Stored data
──────────
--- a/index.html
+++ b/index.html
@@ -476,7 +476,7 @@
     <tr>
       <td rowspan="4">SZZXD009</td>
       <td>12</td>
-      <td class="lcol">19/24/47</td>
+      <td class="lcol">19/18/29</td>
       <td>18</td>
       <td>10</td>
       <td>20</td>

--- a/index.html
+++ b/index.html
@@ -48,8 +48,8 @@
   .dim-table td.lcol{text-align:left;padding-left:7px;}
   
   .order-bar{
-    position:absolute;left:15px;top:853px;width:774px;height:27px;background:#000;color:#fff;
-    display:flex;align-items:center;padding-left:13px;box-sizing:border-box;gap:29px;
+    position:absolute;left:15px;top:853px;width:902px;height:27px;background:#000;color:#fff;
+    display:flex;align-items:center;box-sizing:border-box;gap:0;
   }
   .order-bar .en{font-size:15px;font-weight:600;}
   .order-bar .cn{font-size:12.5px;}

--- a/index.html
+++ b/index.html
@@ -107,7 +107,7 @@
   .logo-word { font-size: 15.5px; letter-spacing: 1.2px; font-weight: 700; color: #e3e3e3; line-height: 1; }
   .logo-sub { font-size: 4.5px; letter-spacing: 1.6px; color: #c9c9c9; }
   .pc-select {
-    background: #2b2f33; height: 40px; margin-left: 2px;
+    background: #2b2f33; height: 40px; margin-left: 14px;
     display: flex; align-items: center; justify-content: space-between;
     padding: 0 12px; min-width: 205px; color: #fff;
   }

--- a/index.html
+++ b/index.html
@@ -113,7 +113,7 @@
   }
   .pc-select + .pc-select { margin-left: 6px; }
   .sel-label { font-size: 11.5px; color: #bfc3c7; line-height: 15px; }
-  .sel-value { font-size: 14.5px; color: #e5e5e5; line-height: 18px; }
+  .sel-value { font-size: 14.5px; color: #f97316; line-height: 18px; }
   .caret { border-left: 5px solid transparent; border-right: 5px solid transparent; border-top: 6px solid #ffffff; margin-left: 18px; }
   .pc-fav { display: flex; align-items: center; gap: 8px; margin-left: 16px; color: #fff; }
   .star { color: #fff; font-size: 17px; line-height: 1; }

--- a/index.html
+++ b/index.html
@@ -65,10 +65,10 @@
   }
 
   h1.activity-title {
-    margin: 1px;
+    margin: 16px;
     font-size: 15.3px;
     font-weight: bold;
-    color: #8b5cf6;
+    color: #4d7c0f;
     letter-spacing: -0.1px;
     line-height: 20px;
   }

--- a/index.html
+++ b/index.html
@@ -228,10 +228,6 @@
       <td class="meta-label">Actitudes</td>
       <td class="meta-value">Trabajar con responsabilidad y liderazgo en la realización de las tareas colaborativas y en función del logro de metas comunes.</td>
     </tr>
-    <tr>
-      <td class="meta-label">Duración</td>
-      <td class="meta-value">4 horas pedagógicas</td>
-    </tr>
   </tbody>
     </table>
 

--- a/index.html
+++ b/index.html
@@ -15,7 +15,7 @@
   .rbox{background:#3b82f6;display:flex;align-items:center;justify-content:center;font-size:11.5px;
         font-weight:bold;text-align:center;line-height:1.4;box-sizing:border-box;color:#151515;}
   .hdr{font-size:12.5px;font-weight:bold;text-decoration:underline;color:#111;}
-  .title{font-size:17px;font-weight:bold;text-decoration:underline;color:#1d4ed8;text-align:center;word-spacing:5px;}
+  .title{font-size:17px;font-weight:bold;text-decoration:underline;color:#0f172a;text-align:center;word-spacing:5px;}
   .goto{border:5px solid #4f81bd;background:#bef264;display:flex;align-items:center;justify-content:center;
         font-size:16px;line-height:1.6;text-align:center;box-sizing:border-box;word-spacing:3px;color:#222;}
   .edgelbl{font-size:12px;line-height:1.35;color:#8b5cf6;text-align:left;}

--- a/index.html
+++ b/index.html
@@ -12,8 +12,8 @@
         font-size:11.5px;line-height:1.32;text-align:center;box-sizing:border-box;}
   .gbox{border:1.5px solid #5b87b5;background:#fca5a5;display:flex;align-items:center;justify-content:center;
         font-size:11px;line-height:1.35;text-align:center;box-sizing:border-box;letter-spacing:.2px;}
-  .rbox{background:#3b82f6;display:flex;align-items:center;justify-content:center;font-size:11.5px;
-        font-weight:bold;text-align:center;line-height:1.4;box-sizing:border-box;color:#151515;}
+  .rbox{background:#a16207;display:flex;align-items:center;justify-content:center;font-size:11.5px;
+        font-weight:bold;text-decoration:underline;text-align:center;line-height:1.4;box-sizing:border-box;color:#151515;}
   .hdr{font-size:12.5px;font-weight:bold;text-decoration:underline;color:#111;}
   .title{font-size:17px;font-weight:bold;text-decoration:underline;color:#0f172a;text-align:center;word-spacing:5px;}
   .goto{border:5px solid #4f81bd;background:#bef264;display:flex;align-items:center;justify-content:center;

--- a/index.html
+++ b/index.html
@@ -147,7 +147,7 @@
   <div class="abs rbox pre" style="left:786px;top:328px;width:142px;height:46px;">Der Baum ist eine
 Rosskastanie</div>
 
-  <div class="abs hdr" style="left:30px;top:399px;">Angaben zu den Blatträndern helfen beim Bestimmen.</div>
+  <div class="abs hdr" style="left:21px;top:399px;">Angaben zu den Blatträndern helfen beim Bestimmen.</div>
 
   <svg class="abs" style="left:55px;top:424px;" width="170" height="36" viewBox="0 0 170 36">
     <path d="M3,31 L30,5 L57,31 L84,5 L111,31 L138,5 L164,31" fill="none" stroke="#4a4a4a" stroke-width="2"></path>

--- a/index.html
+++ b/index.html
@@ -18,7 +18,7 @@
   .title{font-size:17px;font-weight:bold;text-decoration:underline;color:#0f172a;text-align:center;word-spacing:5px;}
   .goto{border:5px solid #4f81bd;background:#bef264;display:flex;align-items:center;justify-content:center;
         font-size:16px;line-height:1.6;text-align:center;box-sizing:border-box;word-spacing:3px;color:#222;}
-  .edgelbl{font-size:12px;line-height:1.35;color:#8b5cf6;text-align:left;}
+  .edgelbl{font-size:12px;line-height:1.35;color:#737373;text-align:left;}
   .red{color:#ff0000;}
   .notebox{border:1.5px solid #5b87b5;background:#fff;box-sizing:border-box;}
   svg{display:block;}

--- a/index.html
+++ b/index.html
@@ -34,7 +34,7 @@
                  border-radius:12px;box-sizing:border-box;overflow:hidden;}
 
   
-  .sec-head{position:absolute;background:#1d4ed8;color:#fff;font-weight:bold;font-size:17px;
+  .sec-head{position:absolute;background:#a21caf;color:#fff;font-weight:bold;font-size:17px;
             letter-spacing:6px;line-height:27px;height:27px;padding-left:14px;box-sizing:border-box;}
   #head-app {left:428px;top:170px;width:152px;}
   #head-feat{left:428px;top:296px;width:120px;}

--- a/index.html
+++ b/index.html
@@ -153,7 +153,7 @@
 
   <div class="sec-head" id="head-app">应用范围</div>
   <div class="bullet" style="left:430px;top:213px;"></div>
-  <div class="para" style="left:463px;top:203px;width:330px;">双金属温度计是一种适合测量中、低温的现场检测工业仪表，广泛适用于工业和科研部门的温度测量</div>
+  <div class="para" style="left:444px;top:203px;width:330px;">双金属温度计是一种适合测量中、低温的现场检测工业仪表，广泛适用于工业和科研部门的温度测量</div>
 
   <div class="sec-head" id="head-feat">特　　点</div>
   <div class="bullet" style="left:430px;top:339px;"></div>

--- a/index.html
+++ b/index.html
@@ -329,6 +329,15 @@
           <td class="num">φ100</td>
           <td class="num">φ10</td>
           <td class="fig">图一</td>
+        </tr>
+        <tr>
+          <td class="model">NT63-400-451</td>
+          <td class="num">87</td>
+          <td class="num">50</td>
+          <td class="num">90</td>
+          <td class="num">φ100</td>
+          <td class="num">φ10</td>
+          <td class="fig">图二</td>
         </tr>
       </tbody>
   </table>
──────────
• _YOUR INSTRUCTIONS_: Search the entries above for the string "word", and report each line where it occurs.

• _RESPONSE AREA_:
   .logo-word { font-size: 15.5px; letter-spacing: 1.2px; font-weight: 700; color: #e3e3e3; line-height: 1; }
-  .title{font-size:17px;font-weight:bold;text-decoration:underline;color:#1d4ed8;text-align:center;word-spacing:5px;}
+  .title{font-size:17px;font-weight:bold;text-decoration:underline;color:#0f172a;text-align:center;word-spacing:5px;}
         font-size:16px;line-height:1.6;text-align:center;box-sizing:border-box;word-spacing:3px;color:#222;}
   .title{font-size:17px;font-weight:bold;text-decoration:underline;color:#0f172a;text-align:center;word-spacing:5px;}
   .title{font-size:17px;font-weight:bold;text-decoration:underline;color:#0f172a;text-align:center;word-spacing:5px;}
         font-size:16px;line-height:1.6;text-align:center;box-sizing:border-box;word-spacing:3px;color:#222;}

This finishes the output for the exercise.